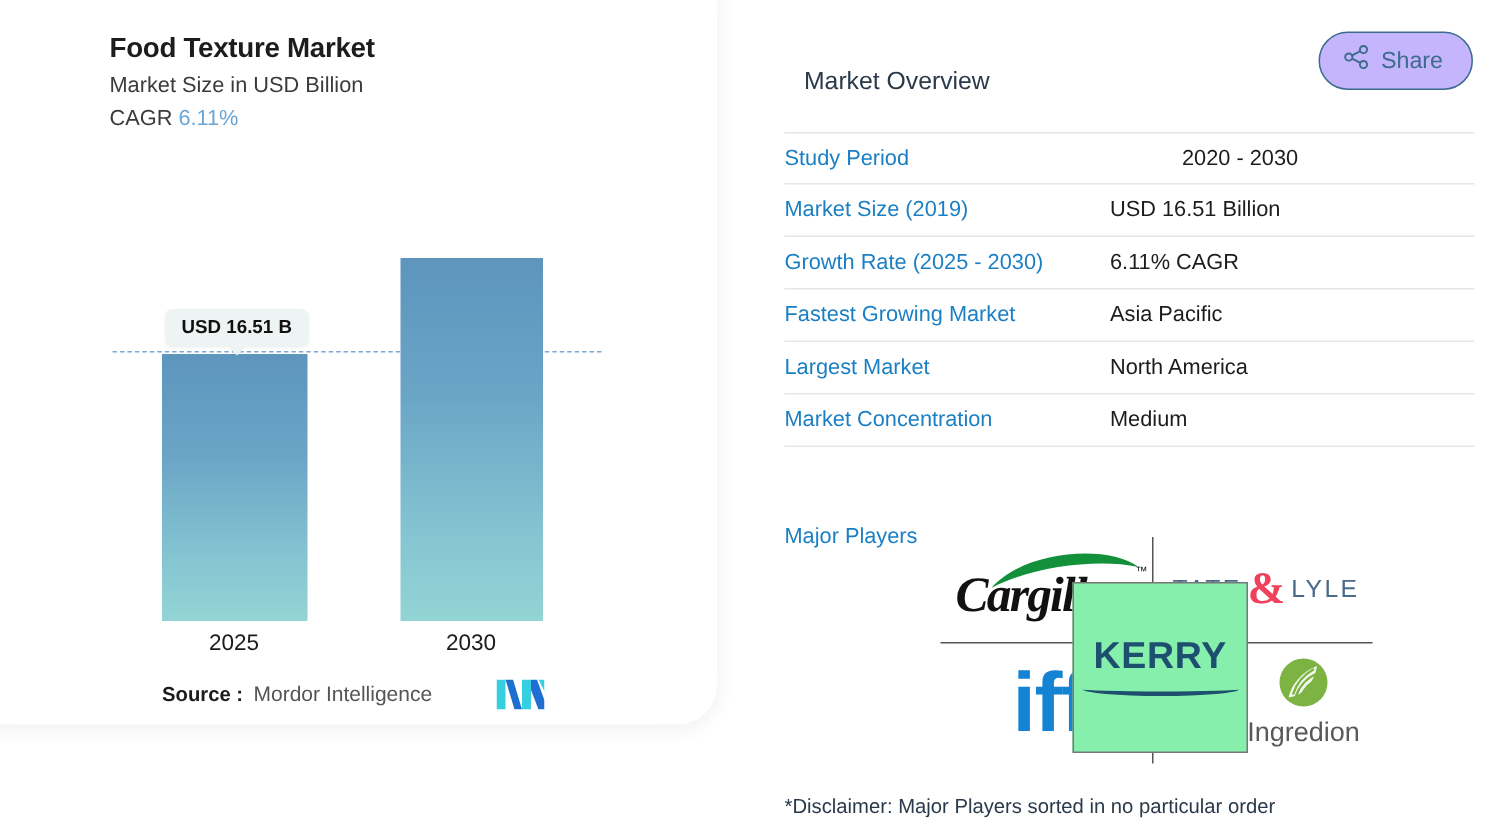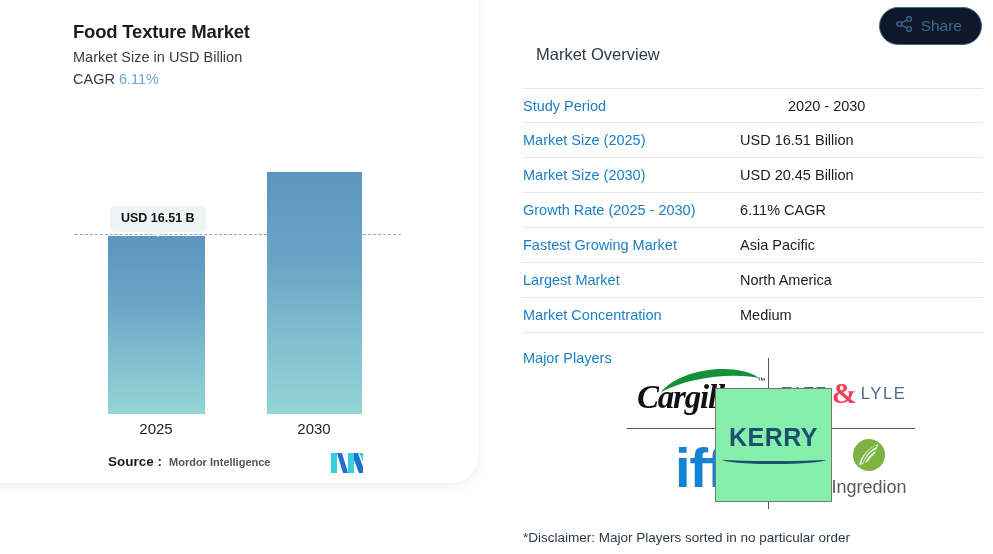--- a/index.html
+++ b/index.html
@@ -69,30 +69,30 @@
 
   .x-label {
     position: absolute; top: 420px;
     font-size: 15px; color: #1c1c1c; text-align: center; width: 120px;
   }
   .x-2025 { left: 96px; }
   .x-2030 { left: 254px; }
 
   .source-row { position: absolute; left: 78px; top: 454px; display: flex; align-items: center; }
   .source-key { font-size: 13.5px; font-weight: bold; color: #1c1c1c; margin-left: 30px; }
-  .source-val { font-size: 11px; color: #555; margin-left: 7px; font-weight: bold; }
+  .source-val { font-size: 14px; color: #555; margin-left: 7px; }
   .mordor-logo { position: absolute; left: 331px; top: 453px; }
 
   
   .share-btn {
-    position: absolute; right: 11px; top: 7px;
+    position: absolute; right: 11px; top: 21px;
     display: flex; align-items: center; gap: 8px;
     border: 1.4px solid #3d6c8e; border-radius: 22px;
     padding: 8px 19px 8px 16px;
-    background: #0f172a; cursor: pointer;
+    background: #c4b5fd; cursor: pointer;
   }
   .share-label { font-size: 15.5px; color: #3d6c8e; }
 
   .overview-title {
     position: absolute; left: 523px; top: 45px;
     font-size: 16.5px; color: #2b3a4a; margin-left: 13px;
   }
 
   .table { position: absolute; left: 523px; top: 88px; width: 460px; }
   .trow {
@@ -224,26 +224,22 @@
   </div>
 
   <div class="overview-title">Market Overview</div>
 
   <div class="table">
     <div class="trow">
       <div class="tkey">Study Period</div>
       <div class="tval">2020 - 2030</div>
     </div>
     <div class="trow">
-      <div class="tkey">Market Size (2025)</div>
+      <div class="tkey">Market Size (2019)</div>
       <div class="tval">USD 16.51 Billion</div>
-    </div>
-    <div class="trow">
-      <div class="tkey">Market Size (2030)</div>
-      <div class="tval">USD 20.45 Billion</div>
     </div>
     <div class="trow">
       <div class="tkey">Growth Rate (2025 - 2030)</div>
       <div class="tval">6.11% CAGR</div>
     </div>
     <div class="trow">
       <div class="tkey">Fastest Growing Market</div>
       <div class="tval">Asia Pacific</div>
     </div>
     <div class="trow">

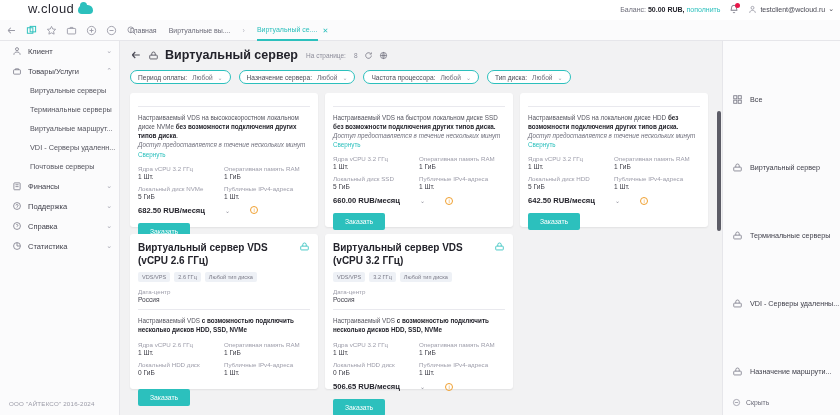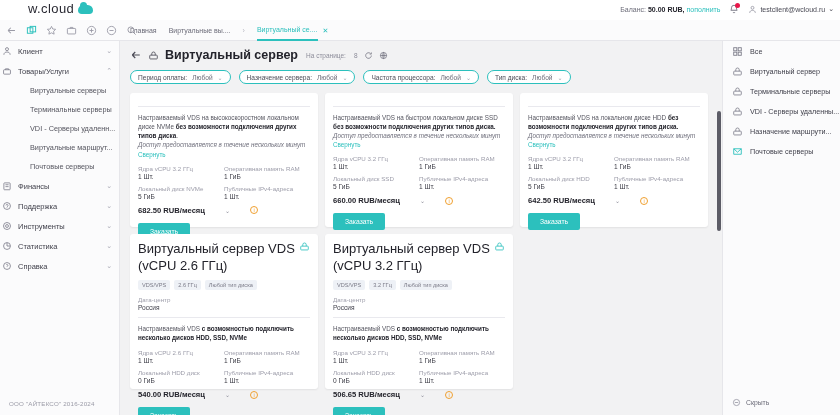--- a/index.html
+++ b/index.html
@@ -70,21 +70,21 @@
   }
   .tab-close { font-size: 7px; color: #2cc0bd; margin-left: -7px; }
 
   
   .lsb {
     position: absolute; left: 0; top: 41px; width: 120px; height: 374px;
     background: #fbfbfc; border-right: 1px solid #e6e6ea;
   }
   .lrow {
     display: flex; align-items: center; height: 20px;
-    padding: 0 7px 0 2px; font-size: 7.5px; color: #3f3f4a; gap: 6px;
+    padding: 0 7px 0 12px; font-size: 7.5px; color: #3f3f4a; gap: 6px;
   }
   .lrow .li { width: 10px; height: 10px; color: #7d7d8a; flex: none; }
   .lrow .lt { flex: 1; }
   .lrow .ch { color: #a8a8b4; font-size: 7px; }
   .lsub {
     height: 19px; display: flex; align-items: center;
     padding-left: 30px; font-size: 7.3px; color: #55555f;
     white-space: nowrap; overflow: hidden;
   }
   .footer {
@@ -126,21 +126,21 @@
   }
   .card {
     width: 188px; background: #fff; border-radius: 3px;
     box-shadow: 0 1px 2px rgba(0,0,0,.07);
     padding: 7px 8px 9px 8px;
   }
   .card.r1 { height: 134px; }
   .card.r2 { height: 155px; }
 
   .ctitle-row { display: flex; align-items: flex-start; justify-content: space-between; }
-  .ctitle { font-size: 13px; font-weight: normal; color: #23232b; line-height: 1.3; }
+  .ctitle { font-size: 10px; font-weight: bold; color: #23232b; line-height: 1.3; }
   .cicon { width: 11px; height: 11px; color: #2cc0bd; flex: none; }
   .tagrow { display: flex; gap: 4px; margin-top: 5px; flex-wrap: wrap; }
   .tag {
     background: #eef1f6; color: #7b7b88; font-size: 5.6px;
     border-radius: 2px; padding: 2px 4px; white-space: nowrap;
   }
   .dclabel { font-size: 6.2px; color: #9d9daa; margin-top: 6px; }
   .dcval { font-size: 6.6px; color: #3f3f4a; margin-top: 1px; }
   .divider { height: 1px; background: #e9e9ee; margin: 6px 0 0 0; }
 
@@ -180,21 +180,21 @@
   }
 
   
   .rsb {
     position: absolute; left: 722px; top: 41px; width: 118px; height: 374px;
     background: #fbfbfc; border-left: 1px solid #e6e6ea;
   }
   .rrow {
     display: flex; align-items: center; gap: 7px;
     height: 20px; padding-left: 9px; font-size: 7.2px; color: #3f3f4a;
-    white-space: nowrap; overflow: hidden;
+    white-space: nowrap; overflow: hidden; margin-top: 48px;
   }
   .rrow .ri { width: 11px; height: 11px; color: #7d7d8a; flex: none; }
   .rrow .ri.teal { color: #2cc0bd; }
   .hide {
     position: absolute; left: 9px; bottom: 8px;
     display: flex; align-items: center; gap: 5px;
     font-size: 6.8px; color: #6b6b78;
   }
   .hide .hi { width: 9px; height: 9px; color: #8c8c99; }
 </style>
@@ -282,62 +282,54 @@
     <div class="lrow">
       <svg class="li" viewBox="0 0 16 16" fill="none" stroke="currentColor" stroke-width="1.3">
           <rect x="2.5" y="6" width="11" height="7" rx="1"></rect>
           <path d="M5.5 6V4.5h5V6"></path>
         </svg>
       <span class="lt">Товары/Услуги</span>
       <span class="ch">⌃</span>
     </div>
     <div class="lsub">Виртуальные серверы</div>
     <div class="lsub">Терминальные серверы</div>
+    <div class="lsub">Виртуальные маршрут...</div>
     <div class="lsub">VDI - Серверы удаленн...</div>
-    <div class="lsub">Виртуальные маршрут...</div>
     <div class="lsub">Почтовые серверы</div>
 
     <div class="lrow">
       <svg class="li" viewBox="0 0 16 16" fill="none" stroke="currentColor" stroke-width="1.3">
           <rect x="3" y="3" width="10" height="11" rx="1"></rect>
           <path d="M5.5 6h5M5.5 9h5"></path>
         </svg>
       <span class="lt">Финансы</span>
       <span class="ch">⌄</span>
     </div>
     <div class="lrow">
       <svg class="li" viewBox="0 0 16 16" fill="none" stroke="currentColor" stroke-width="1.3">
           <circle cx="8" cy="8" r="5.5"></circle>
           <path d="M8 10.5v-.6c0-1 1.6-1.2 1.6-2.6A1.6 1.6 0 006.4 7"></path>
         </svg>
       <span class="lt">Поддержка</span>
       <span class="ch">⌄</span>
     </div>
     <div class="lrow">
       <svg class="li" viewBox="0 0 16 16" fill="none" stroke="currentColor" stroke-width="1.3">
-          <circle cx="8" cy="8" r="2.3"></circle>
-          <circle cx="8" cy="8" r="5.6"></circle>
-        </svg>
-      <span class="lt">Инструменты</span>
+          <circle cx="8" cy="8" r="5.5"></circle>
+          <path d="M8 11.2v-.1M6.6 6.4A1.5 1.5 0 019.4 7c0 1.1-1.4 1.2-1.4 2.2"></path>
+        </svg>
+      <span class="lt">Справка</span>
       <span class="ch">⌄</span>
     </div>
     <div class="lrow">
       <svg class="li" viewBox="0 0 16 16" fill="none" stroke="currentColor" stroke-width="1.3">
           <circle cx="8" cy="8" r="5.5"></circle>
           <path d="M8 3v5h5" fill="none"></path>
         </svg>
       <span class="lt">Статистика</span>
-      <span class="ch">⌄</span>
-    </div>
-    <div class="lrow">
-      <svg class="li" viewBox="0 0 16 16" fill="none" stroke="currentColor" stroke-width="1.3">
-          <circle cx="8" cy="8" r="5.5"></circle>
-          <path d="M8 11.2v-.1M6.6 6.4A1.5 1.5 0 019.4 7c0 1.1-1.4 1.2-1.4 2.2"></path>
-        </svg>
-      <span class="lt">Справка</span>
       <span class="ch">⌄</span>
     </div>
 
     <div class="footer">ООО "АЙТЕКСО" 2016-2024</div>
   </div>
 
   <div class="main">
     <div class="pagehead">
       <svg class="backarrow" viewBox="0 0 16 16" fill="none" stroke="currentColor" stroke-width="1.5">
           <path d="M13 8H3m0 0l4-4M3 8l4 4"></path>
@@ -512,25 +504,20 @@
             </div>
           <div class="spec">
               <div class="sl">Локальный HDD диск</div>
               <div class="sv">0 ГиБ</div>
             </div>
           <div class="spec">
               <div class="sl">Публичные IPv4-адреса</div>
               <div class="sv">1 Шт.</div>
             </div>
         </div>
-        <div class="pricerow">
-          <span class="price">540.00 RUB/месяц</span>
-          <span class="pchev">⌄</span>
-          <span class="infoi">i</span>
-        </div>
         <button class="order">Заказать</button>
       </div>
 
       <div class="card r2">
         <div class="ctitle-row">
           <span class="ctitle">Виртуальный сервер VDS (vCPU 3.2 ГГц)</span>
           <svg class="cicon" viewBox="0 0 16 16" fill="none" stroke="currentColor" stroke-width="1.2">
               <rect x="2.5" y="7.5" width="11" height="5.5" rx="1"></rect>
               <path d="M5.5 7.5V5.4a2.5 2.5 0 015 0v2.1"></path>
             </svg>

Assignment:
Where a line of the records holds the word "bold", copy that line.

Output:
   .source-key { font-size: 13.5px; font-weight: bold; color: #1c1c1c; margin-left: 30px; }
-  .source-val { font-size: 11px; color: #555; margin-left: 7px; font-weight: bold; }
+  .ctitle { font-size: 10px; font-weight: bold; color: #23232b; line-height: 1.3; }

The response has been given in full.